→ **Exercise aim**:
Exactly as written, print out each entry in the data, with no pictures.
-------------------------
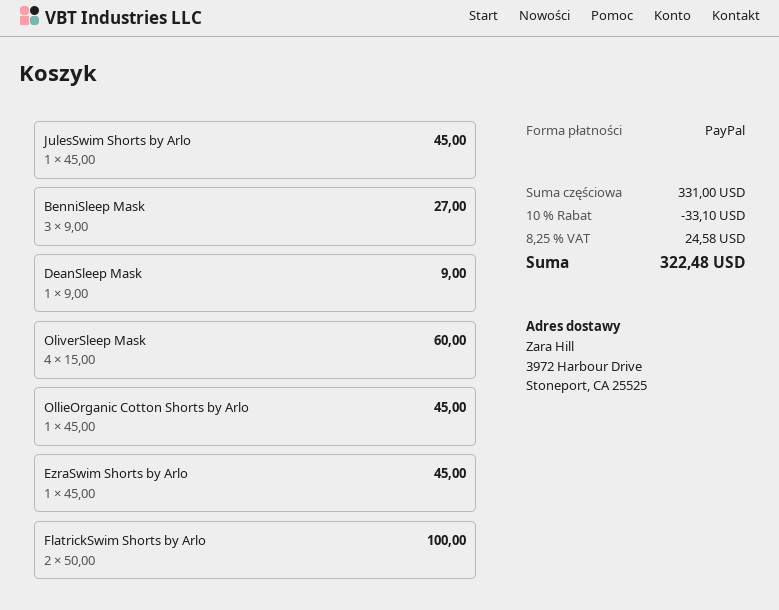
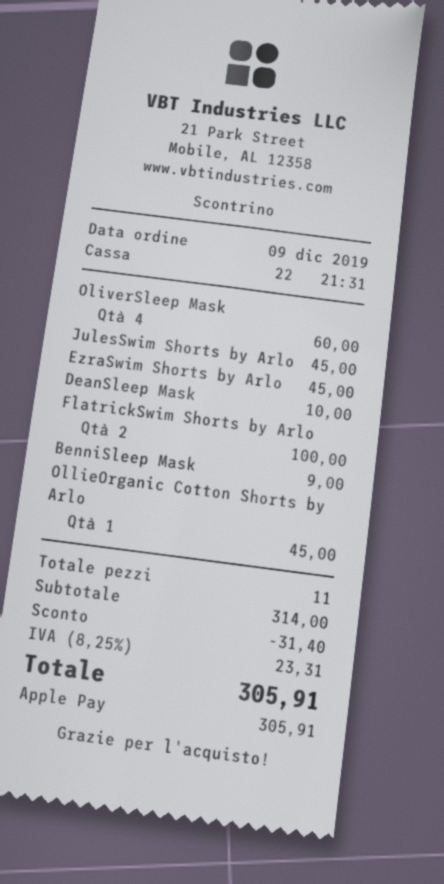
payment method: PayPal -> Apple Pay
BenniSleep Mask: 3 for 27.00 -> 1 for 9.00
DeanSleep Mask: 1 for 9.00 -> 1 for 10.00
subtotal: 331.00 -> 314.00
discount: 33.10 -> 31.40
tax: 8.25% = 24.58 -> 8.25% = 23.31
total: 322.48 -> 305.91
-------------------------
→ **Answer box**:
payment method: PayPal -> Apple Pay
BenniSleep Mask: 3 for 27.00 -> 1 for 9.00
DeanSleep Mask: 1 for 9.00 -> 1 for 10.00
subtotal: 331.00 -> 314.00
discount: 33.10 -> 31.40
tax: 8.25% = 24.58 -> 8.25% = 23.31
total: 322.48 -> 305.91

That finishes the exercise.